There is little point spending time and money creating a website that cannot be found. Search engine optimisation can make a site appeal to the spiders crawling the web
Web administrators have previously been able to secure high rankings for sites on search pages by outwitting the spiders that crawl and index web pages.
Those who understand a spider's algorithm can exploit it by achieving high rankings in search engine listings. Mastery of the art means that relatively small organisations can, and regularly do, get noticed more on the web than their larger counterparts.
A spider is a program that searches for information on the web. It is used to locate HTML pages by content or by following hypertext links from page to page. Search engines use spiders to find new web pages that they summarise and add to their indexes.
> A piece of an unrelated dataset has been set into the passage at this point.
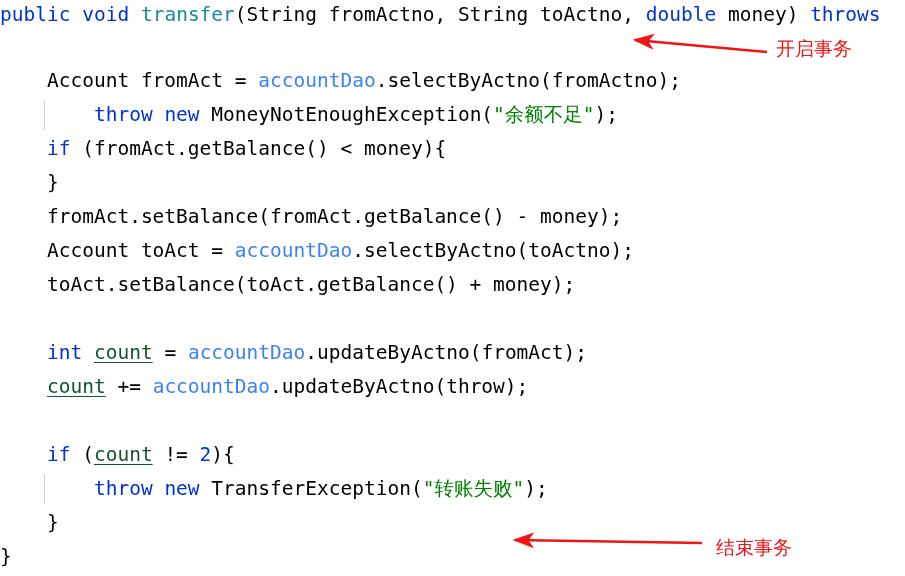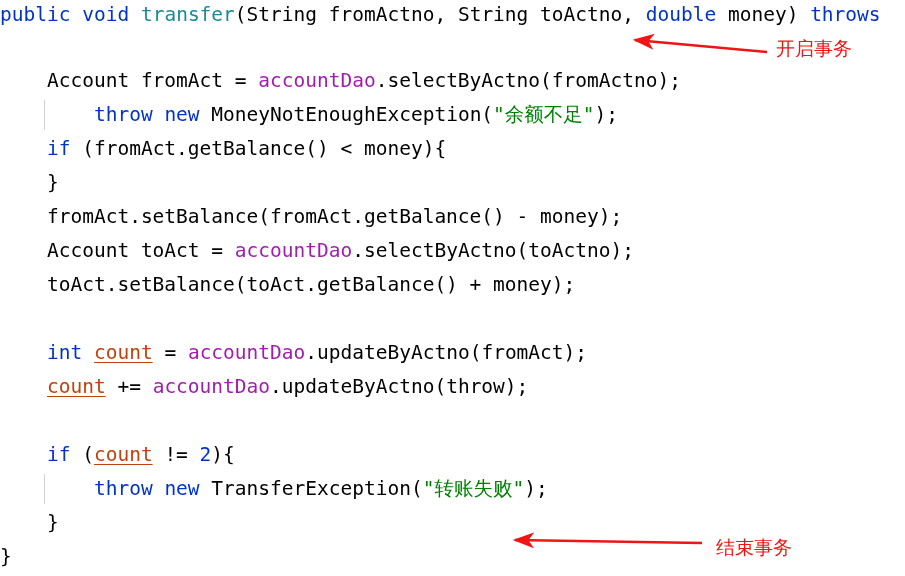"accountDao" .fld { color: #a21caf -> #3b82f6 }
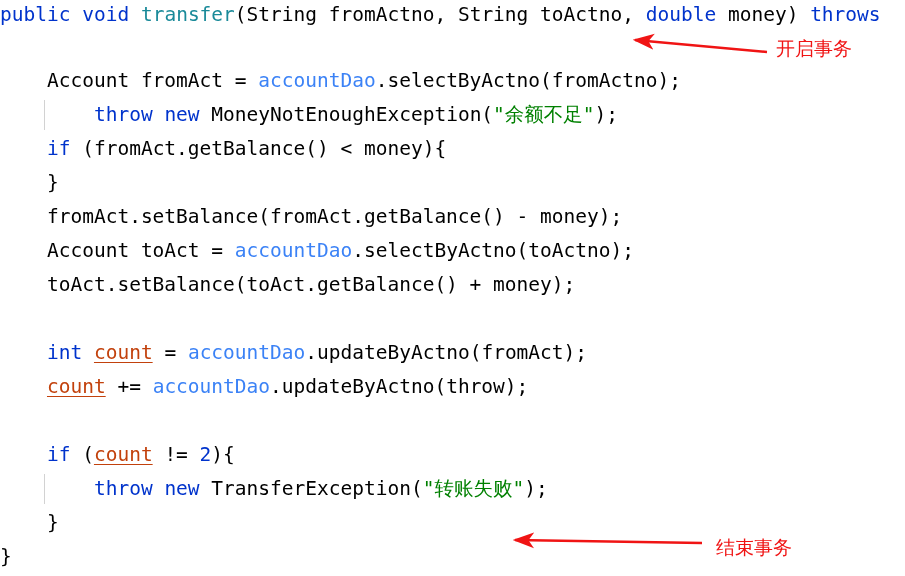"count" .local { color: #c2410c -> #14532d }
Rather than relying on a quick fix by stuffing pages full of appealing keywords, search engine optimisation regularly involves IT in rethinking ways that sites can be made more appealing to a more rigorous generation of spiders, said Warren Cowan, managing director of web analytics agency Greenlight.
"The days of papering over the cracks are over. This means IT has to deal with deeper architectural questions such as, 'Do we need to change our content management system?'; 'Do we need to reprogram our web server and rewrite all our URLs?' or 'How do we optimise our dynamic templates?'"
Many of the techniques used in the early days of optimisation, such as stuffing meta tags full of keywords or using "invisible text" - keywords the same colour as the background sprinkled liberally across a web page - have long since been discovered and barred by the crawlers, said experts.
"There are two main ways of increasing your ranking with spiders or crawlers," said James Dale, director of Optimiser. "The first is to ensure you have the maximum in-bound and out-bound relevant links to your site. The second is on-page factors. You have to ensure that everything that can be crawled on the site appeals to the algorithm."
Keeping the spiders happy
Spiders like HTML and are not interested in any programming that gets in their way of indexing text. Understanding how spiders cope with design and navigational aspects of a site is crucial, and all too often overlooked by web designers, said Cowan.
"Spiders enter a site from the top and work their way down. If they do not find enough relevant stuff, they quickly shoot off. Unfortunately, an impressive looking site that may have cost thousands of pounds to design is not going to rank very highly. The simpler the site, the better."
Spiders ignore sites that use databases to serve up dynamic pages. Shopping cart URLs, for example, tend to contain characters or parameters required by the back-end database engine. This flags up to a spider that there are infinite permutations rather than a unique file, and so it moves on rather than risk being overrun.
Spiders also avoid indexing pages that use characters in the URL for the purpose of recording new visitors, such as those used in shopping cart systems. It is possible to keep dynamic functions on a website, but the URLs will have to be flattened into an HTML look-alike file path.
The extent of a URL rewrite depends on the platform running the site, said Cowan. He warned that many content management systems do nothing to resolve their lack of visibility. "No one stopped to think whether search engines could access content management system," he said.
It is worth checking whether a content management system offers some way of increasing the site's visibility. "Many do have a rewrite facility and so it will often be a case of fine tuning, rather than a replacement," Cowan said.
One of the best ways to make the site easy for a search engine to navigate is to keep the design simple. Adding a forum will boost its visibility and it is worthwhile e-mailing other firms in the same field to exchange relevant links. But remember, meta tags are old hat and most search engines will reject invisible text.
Optimising a site for search engines
Allow search bots to crawl your site without session IDs or arguments that track their path. These techniques are useful for tracking individual user behaviour, but the access pattern of bots is entirely different.
Using these techniques may also result in incomplete indexing of your site, as bots may not be able to eliminate URLs that look different but actually point to the same page
Make sure your web server supports the If-Modified-Since HTTP header. This feature allows your web server to tell Google whether your content has changed since it last crawled the site. Supporting this feature saves you bandwidth and overhead
Make use of the robots.txt file on your web server. This file tells crawlers which directories can or cannot be crawled. Make sure it is current for your site so that you do not accidentally block any crawlers
If your company buys a content management system, make sure the system can export the content so that search engine spiders can crawl your site.
This was first published in February 2004